(ACTIVITY): The answer must consist of every line in the records that contains the word "center".
(Beginning of DATA FOR REVIEW)
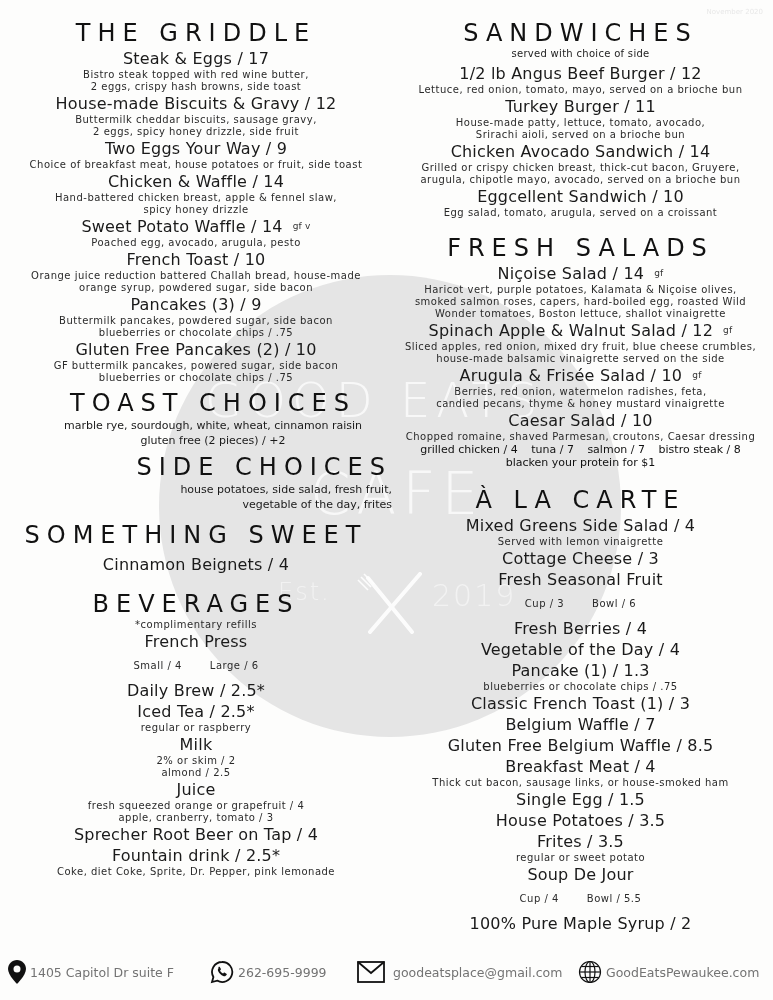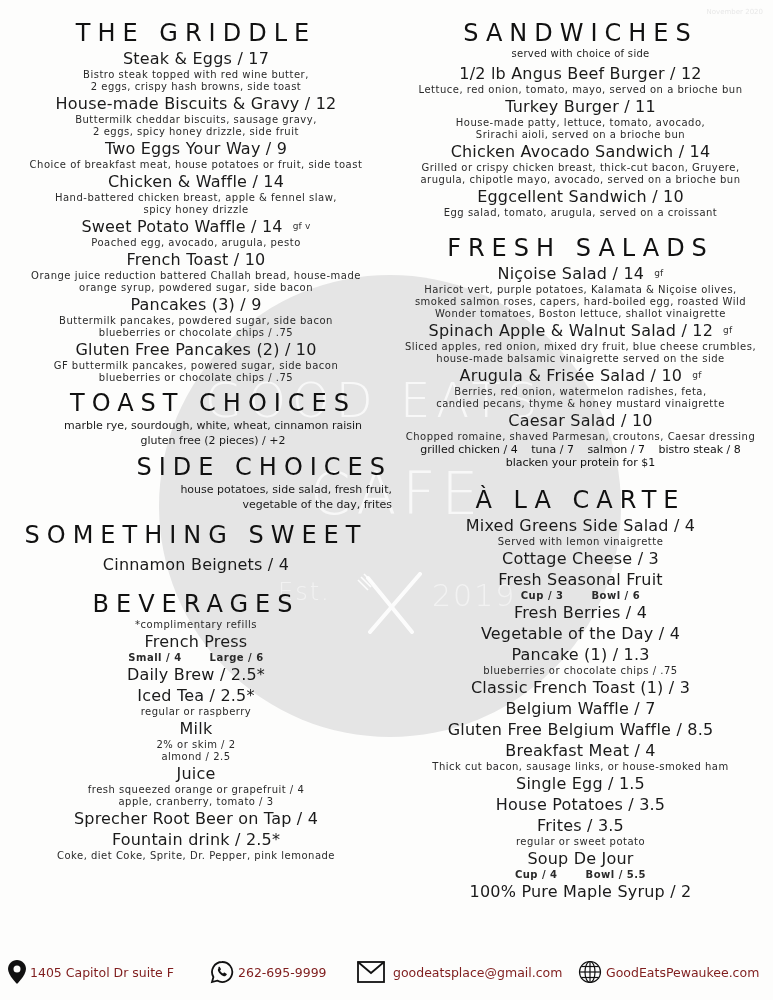--- a/index.html
+++ b/index.html
@@ -18,26 +18,26 @@
 
   .col { position: absolute; top: 14px; z-index: 2; text-align: center; }
   .col-left { left: 0; width: 392px; }
   .col-right { left: 388px; width: 385px; }
 
   .sec-title { font-family: "DejaVu Sans", sans-serif; font-size: 24px; font-weight: 500; letter-spacing: 7px; color: #111; line-height: 30px; margin-top: 4px; }
   .sec-sub { font-size: 10px; letter-spacing: 0.3px; color: #222; line-height: 12px; }
   .item-name { font-size: 16px; color: #1a1a1a; line-height: 21px; letter-spacing: 0.2px; }
   .item-desc { font-size: 10px; color: #2a2a2a; line-height: 12px; letter-spacing: 0.5px; }
   .tag { font-size: 9px; margin-left: 10px; vertical-align: 3px; color: #333; }
-  .sizes span { display: inline-block; margin: 0 14px; font-weight: bold; }
+  .sizes span { display: inline-block; margin: 8px 14px; }
   .addons { font-size: 11px; color: #111; line-height: 13px; }
   .addons span { margin: 0 5px; }
   .listtext { font-size: 11px; line-height: 15px; color: #1a1a1a; }
 
-  .footer { position: absolute; left: 0; top: 956px; width: 773px; height: 32px; z-index: 2; display: flex; align-items: center; font-size: 12.5px; color: #7f1d1d; text-align: center; }
+  .footer { position: absolute; left: 0; top: 956px; width: 773px; height: 32px; z-index: 2; display: flex; align-items: center; font-size: 12.5px; color: #737373; text-align: center; }
   .f-item { display: flex; align-items: center; position: absolute; }
   .f-item svg { margin-right: 4px; }
 </style>
 </head>
 <body>
 
 <div class="bg-logo"></div>
 <div class="wm wm-title">GOOD EATS</div>
 <div class="wm wm-cafe">CAFE</div>
 <div class="wm wm-est">Est.</div>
(End of DATA FOR REVIEW)
(SOLUTION TO THIS EXERCISE):
   .col { position: absolute; top: 14px; z-index: 2; text-align: center; }
-  .footer { position: absolute; left: 0; top: 956px; width: 773px; height: 32px; z-index: 2; display: flex; align-items: center; font-size: 12.5px; color: #7f1d1d; text-align: center; }
+  .footer { position: absolute; left: 0; top: 956px; width: 773px; height: 32px; z-index: 2; display: flex; align-items: center; font-size: 12.5px; color: #737373; text-align: center; }
   .f-item { display: flex; align-items: center; position: absolute; }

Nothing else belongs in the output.